(User interface change data)
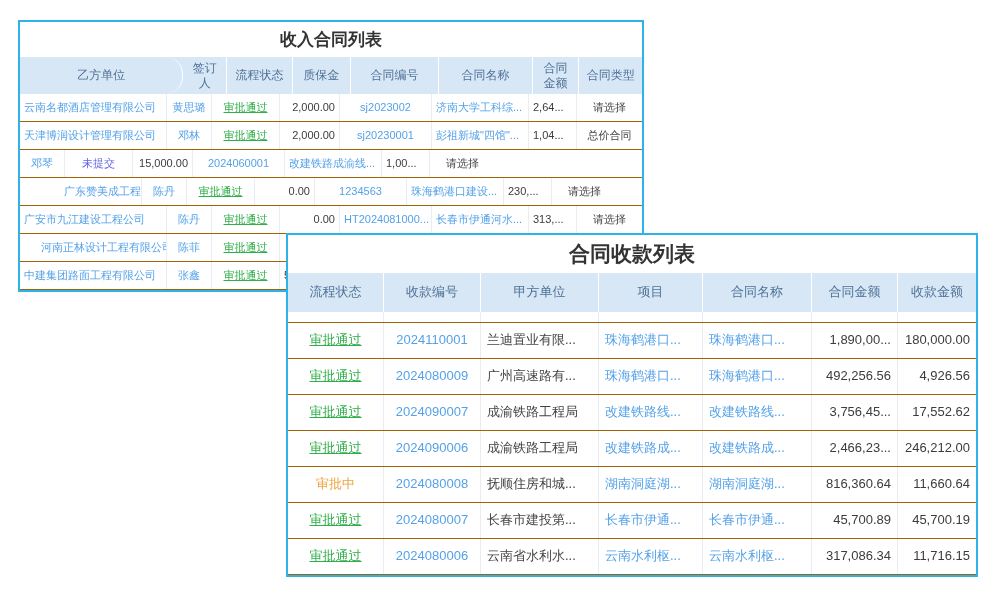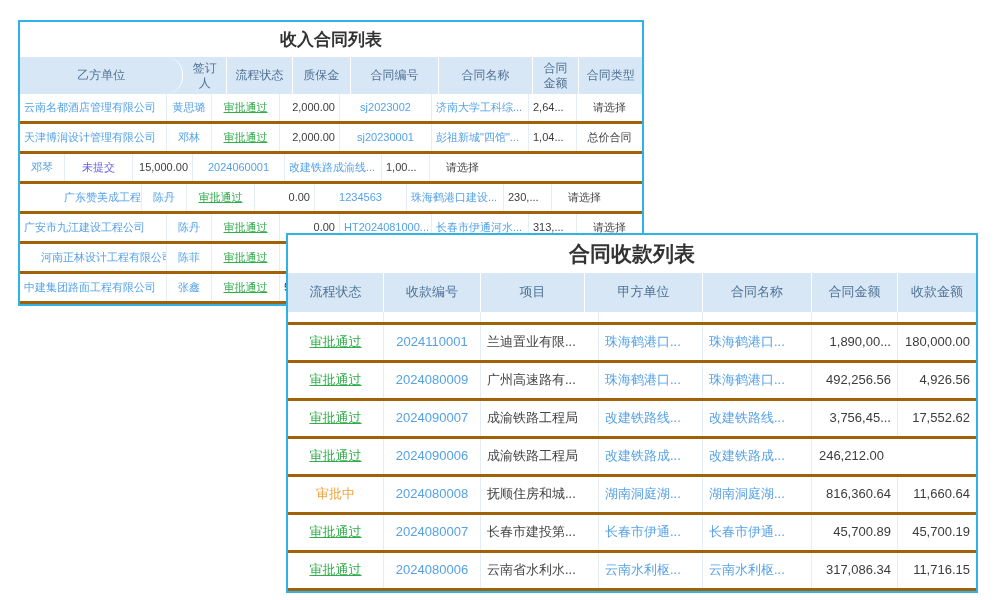--- a/index.html
+++ b/index.html
@@ -26,21 +26,21 @@
   .hcell {
     display:flex; align-items:center; justify-content:center;
     text-align:center; color:#4f7296; box-sizing:border-box;
     border-right:1px solid #ffffff; padding:0 5px; line-height:1.25;
     overflow:hidden;
   }
   .hcell:last-child { border-right:none; }
   #table1 .hcell { height:37px; font-size:12px; }
   #table2 .hcell { height:39px; font-size:13px; }
 
-  .trow { display:flex; border-bottom:3px solid #a16207; background:#ffffff; }
+  .trow { display:flex; border-bottom:1px solid #a16207; background:#ffffff; }
   .tcell {
     box-sizing:border-box; padding:0 4px; overflow:hidden; white-space:nowrap;
     border-right:1px solid #e6edf5; color:#3c3c3c;
   }
   .tcell:last-child { border-right:none; }
   #table1 .trow  { height:27px; }
   #table1 .tcell { font-size:11px; line-height:26px; }
   #table2 .trow  { height:35px; }
   #table2 .tcell { font-size:13px; line-height:34px; padding:0 6px; }
   #table2 .trow.thin { height:10px; }
@@ -144,22 +144,22 @@
           <div class="tcell al-c st-plain" style="width: 65px;"></div>
         </div>
       </div>
   </div>
 
   <div class="tbl" id="table2">
     <div class="tbl-title">合同收款列表</div>
     <div class="tbl-header">
         <div class="hcell" style="width: 96px;">流程状态</div>
         <div class="hcell" style="width: 97px;">收款编号</div>
+        <div class="hcell" style="width: 118px;">甲方单位</div>
         <div class="hcell" style="width: 104px;">项目</div>
-        <div class="hcell" style="width: 118px;">甲方单位</div>
         <div class="hcell" style="width: 109px;">合同名称</div>
         <div class="hcell" style="width: 86px;">合同金额</div>
         <div class="hcell" style="width: 78px;">收款金额</div>
       </div>
     <div class="tbl-body">
         <div class="trow thin">
           <div class="tcell al-c st-status" style="width: 96px;"></div>
           <div class="tcell al-c st-link" style="width: 97px;"></div>
           <div class="tcell al-l st-plain" style="width: 118px;"></div>
           <div class="tcell al-l st-link" style="width: 104px;"></div>
@@ -193,20 +193,21 @@
           <div class="tcell al-l st-link" style="width: 109px;">改建铁路线...</div>
           <div class="tcell al-r st-num" style="width: 86px;">3,756,45...</div>
           <div class="tcell al-r st-num" style="width: 78px;">17,552.62</div>
         </div>
         <div class="trow">
           <div class="tcell al-c st-status status-approved" style="width: 96px;">审批通过</div>
           <div class="tcell al-c st-link" style="width: 97px;">2024090006</div>
           <div class="tcell al-l st-plain" style="width: 118px;">成渝铁路工程局</div>
           <div class="tcell al-l st-link" style="width: 104px;">改建铁路成...</div>
           <div class="tcell al-l st-link" style="width: 109px;">改建铁路成...</div>
+          <div class="tcell al-r st-num" style="width: 86px;">2,466,23...</div>
           <div class="tcell al-r st-num" style="width: 78px;">246,212.00</div>
         </div>
         <div class="trow">
           <div class="tcell al-c st-status status-pending" style="width: 96px;">审批中</div>
           <div class="tcell al-c st-link" style="width: 97px;">2024080008</div>
           <div class="tcell al-l st-plain" style="width: 118px;">抚顺住房和城...</div>
           <div class="tcell al-l st-link" style="width: 104px;">湖南洞庭湖...</div>
           <div class="tcell al-l st-link" style="width: 109px;">湖南洞庭湖...</div>
           <div class="tcell al-r st-num" style="width: 86px;">816,360.64</div>
           <div class="tcell al-r st-num" style="width: 78px;">11,660.64</div>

▶ **WHAT THE TASK ASKS**:
Skipping all images, print the data above a second time exactly.

▶ **OUTPUT FOR THIS TASK**:
--- a/index.html
+++ b/index.html
@@ -26,21 +26,21 @@
   .hcell {
     display:flex; align-items:center; justify-content:center;
     text-align:center; color:#4f7296; box-sizing:border-box;
     border-right:1px solid #ffffff; padding:0 5px; line-height:1.25;
     overflow:hidden;
   }
   .hcell:last-child { border-right:none; }
   #table1 .hcell { height:37px; font-size:12px; }
   #table2 .hcell { height:39px; font-size:13px; }
 
-  .trow { display:flex; border-bottom:3px solid #a16207; background:#ffffff; }
+  .trow { display:flex; border-bottom:1px solid #a16207; background:#ffffff; }
   .tcell {
     box-sizing:border-box; padding:0 4px; overflow:hidden; white-space:nowrap;
     border-right:1px solid #e6edf5; color:#3c3c3c;
   }
   .tcell:last-child { border-right:none; }
   #table1 .trow  { height:27px; }
   #table1 .tcell { font-size:11px; line-height:26px; }
   #table2 .trow  { height:35px; }
   #table2 .tcell { font-size:13px; line-height:34px; padding:0 6px; }
   #table2 .trow.thin { height:10px; }
@@ -144,22 +144,22 @@
           <div class="tcell al-c st-plain" style="width: 65px;"></div>
         </div>
       </div>
   </div>
 
   <div class="tbl" id="table2">
     <div class="tbl-title">合同收款列表</div>
     <div class="tbl-header">
         <div class="hcell" style="width: 96px;">流程状态</div>
         <div class="hcell" style="width: 97px;">收款编号</div>
+        <div class="hcell" style="width: 118px;">甲方单位</div>
         <div class="hcell" style="width: 104px;">项目</div>
-        <div class="hcell" style="width: 118px;">甲方单位</div>
         <div class="hcell" style="width: 109px;">合同名称</div>
         <div class="hcell" style="width: 86px;">合同金额</div>
         <div class="hcell" style="width: 78px;">收款金额</div>
       </div>
     <div class="tbl-body">
         <div class="trow thin">
           <div class="tcell al-c st-status" style="width: 96px;"></div>
           <div class="tcell al-c st-link" style="width: 97px;"></div>
           <div class="tcell al-l st-plain" style="width: 118px;"></div>
           <div class="tcell al-l st-link" style="width: 104px;"></div>
@@ -193,20 +193,21 @@
           <div class="tcell al-l st-link" style="width: 109px;">改建铁路线...</div>
           <div class="tcell al-r st-num" style="width: 86px;">3,756,45...</div>
           <div class="tcell al-r st-num" style="width: 78px;">17,552.62</div>
         </div>
         <div class="trow">
           <div class="tcell al-c st-status status-approved" style="width: 96px;">审批通过</div>
           <div class="tcell al-c st-link" style="width: 97px;">2024090006</div>
           <div class="tcell al-l st-plain" style="width: 118px;">成渝铁路工程局</div>
           <div class="tcell al-l st-link" style="width: 104px;">改建铁路成...</div>
           <div class="tcell al-l st-link" style="width: 109px;">改建铁路成...</div>
+          <div class="tcell al-r st-num" style="width: 86px;">2,466,23...</div>
           <div class="tcell al-r st-num" style="width: 78px;">246,212.00</div>
         </div>
         <div class="trow">
           <div class="tcell al-c st-status status-pending" style="width: 96px;">审批中</div>
           <div class="tcell al-c st-link" style="width: 97px;">2024080008</div>
           <div class="tcell al-l st-plain" style="width: 118px;">抚顺住房和城...</div>
           <div class="tcell al-l st-link" style="width: 104px;">湖南洞庭湖...</div>
           <div class="tcell al-l st-link" style="width: 109px;">湖南洞庭湖...</div>
           <div class="tcell al-r st-num" style="width: 86px;">816,360.64</div>
           <div class="tcell al-r st-num" style="width: 78px;">11,660.64</div>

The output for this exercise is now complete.